Maria Rosaria Capobianchi, docente di Biologia Molecolare, alla guida del Laboratorio di Virologia dell’Istituto Spallanzani e cavaliere al merito, sa che la competizione con gli altri paesi è difficile: “La ricerca è un investimento in prospettiva, l’Italia in tal senso è la Cenerentola”. Laboratori per sequenziare? “Anche da noi ci sarà un’infrastruttura ad hoc, nonostante i finanziamenti ridotti”.

È stata tra i primi scienziati al mondo a “guardare in faccia il virus” e le piacerebbe essere tra i primi a vaccinarsi. Ma Maria Rosaria Capobianchi, docente di Biologia Molecolare, alla guida del Laboratorio di Virologia dell’Istituto Spallanzani e cavaliere al merito, ha anche uno sguardo lucido su quello che l’Italia, Cenerentola per i finanziamenti alla ricerca, non può fare. Per esempio essere in competizione con un paese come la Gran Bretagna che ha potuto isolare la cosiddetta variante inglese del coronavirus grazie a 20 milioni di sterline affidati al Covid-19 Genomics Consortium. Ed è così che l’Inghilterra si segnala come il paese che ha prodotto dall’inizio della pandemia da Sars Cov 2 “un terzo” delle circa 250mila sequenze genomiche. L’Italia non può confrontarsi con gli Stati Uniti che, per esempio, hanno finanziato con 2,5 miliardi il vaccino di Moderna, anche se avrà un vaccino “con un disegno molto originale” che “ci inorgoglisce”. Certo è che “la lotta alle infezioni emergenti – dice la scienziata al FattoQuotidiano.it – è come quella ai disastri. I pompieri devono essere pronti a dispiegarsi”.

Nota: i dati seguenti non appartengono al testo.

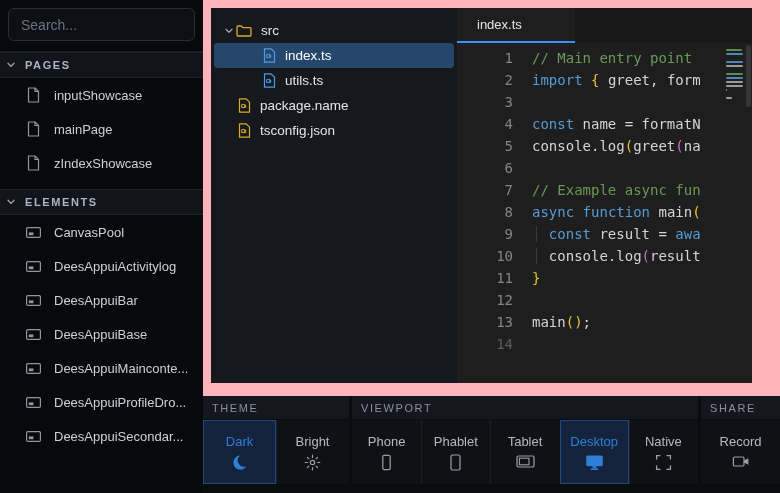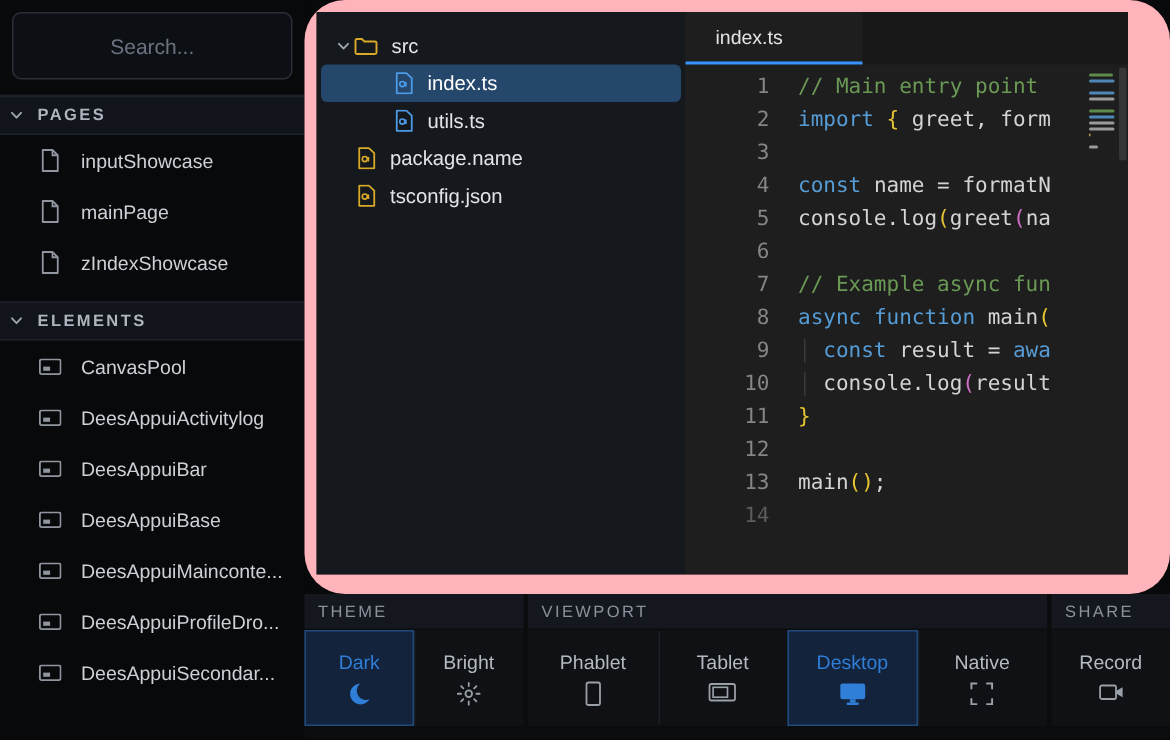--- a/index.html
+++ b/index.html
@@ -10,8 +10,8 @@
   
   #sidebar { position:absolute; left:0; top:0; width:203px; height:493px; background:#08090b; overflow:hidden; }
   .searchwrap { padding:8px; }
-  #search { width:100%; height:45px; background:#0c0f14; border:1px solid #2a2f37; border-radius:6px;
-            color:#cfd4da; font-size:14px; padding:0 23px; outline:none; font-family:"Liberation Sans",sans-serif;text-align:center; }
+  #search { width:100%; height:33px; background:#0c0f14; border:1px solid #2a2f37; border-radius:6px;
+            color:#cfd4da; font-size:14px; padding:0 12px; outline:none; font-family:"Liberation Sans",sans-serif; }
   #search::placeholder { color:#6b7280; }
   .side-divider { border-top:1px solid #1b1f26; margin-top:2px; }
   .section-header { height:26px; background:#11141a; border-top:1px solid #1e232b; border-bottom:1px solid #1e232b;

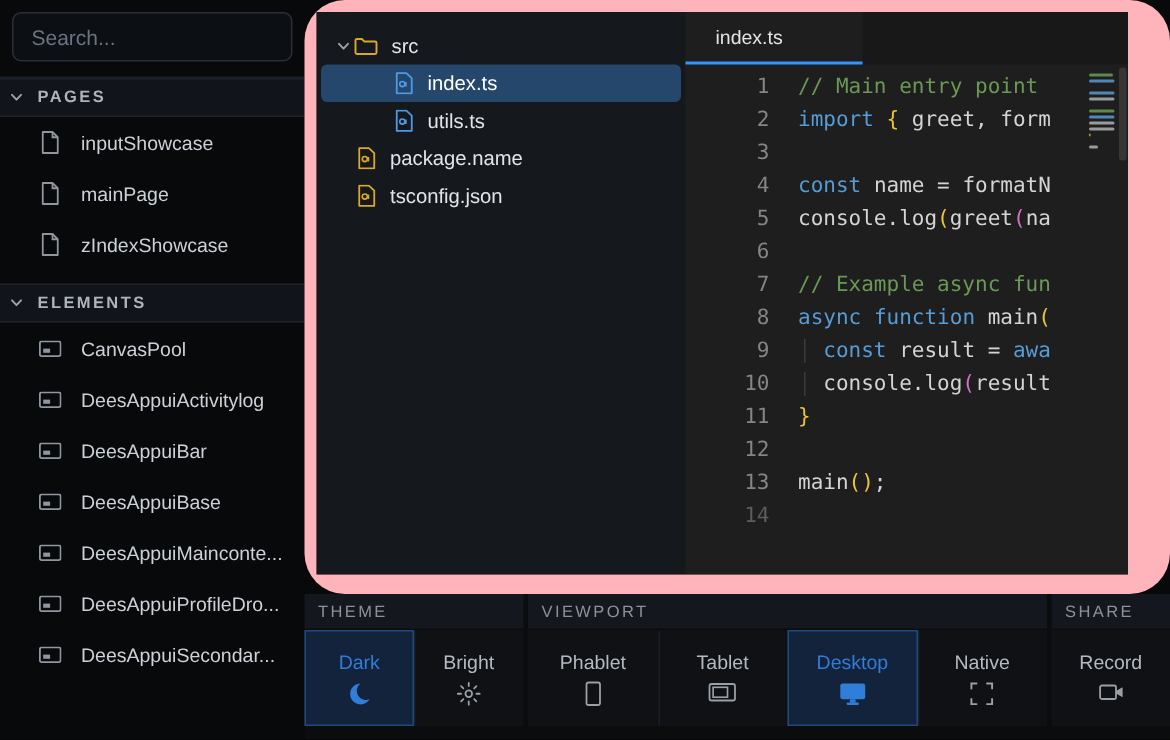--- a/index.html
+++ b/index.html
@@ -23,7 +23,7 @@
   .sec-gap { height:9px; }
 
   
-  #canvas { position:absolute; left:203px; top:0; width:577px; height:396px; background:#ffb3ba;border-radius:27px; }
+  #canvas { position:absolute; left:203px; top:0; width:577px; height:396px; background:#ffb3ba; }
   #canvas-inner { position:absolute; left:8px; top:8px; width:541px; height:375px; display:flex; background:#1e1e1e; overflow:hidden; }
 
   

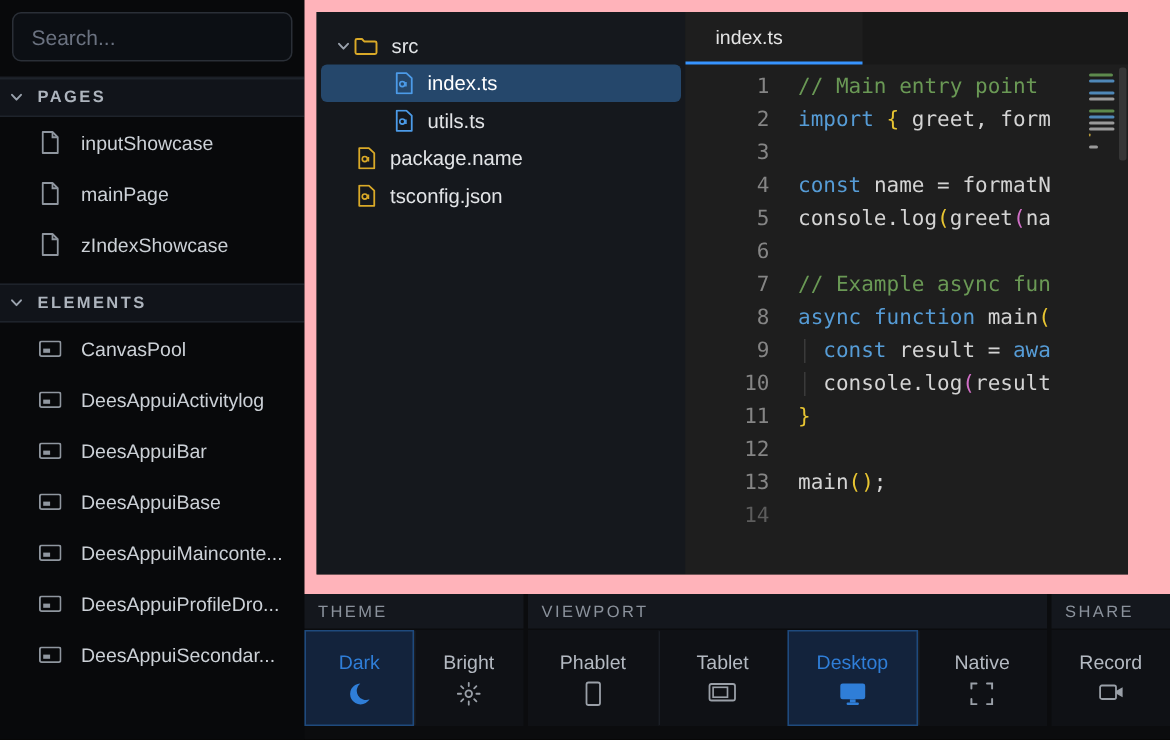--- a/index.html
+++ b/index.html
@@ -322,6 +322,14 @@
         </div>
         <div class="gbtns">
           <div class="tbtn">
+            <span class="bl">Phone</span>
+            <span class="bi" style="display: flex;">
+              <svg width="17" height="17" viewBox="0 0 17 17">
+                <rect x="4.8" y="1.4" width="7.4" height="14.2" rx="1.4" stroke="currentColor" fill="none" stroke-width="1.2"></rect>
+              </svg>
+            </span>
+          </div>
+          <div class="tbtn">
             <span class="bl">Phablet</span>
             <span class="bi" style="display: flex;">
               <svg width="17" height="17" viewBox="0 0 17 17">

Ormai tutti sappiamo quanto è importante sequenziare i virus. Come possiamo fare ad avere più laboratori?
Abbiamo bisogno innanzitutto di una infrastruttura che in Italia non c’è. Ne è appena partita una ‘bozza’ finanziata dal Centro di controllo per la prevenzione e il controllo delle malattie infettive (Ccm) e dall’Istituto superiore di sanità per fare un monitoraggio delle sequenze. Però la potenza di fuoco è abbastanza ridotta perché il Ccm ha finanziamenti ridotti. Sappiamo che il sequenziamento è cruciale e sappiamo anche che tipicamente l’Italia non è fra quei paesi che hanno puntato fin dall’inizio su una infrastruttura che si occupasse del monitoraggio di epidemiologia molecolare.

Quanto tempo ci vorrà per metterla in piedi?
Mi fa una domanda difficile. Non si crea in un giorno. Per cui non so quanto ci vorrà, intanto il ministro si è reso conto di questa esigenza e ha fatto un appello in seguito all’invito dell’Ecdc di potenziare le infrastrutture di sequenziamento. Se lei guarda le sequenze depositate su Gisaid, la piattaforma mondiale che raccoglie i dati, le sequenze italiane sono abbastanza poche e sono principalmente di una fascia dell’Italia che va dall’Emilia-Romagna in giù. Io so che altri istituti fanno sequenziamento, ma sicuramente non sono in Gisaid.

Ma chi è in grado di fare il sequenziamento?
Ci sono gli istituti zooprofilattici che sono in grado di fare sorveglianza molecolare. Comunque per monitorare le sequenze esiste un sito Nextstrain, il prossimo ceppo in pratica, e ci sono tutte. Naturalmente quelle identiche vengono contate una sola volta. Faccia una ricerca e veda quante ne ha fatte l’Italia. Ma l’epidemia non si combatte solo conoscendo i ceppi. Questo fa parte di una strategia di livello superiore, cioè quello di tracciare le variazioni e saperle riconoscere. Combattere la pandemia oggi significa fare prevenzione oltre che il vaccino. Tutti ci dobbiamo attenere alla misure di distanziamento sociale, rispettare le chiusure ed evitare gli assembramenti.

Il 27 dicembre è il Vaccine Day
Sarà un inizio. Non si potranno vaccinare molte persone, le dosi sono ancora limitate. C’è bisogno di organizzazione, logistica e personale.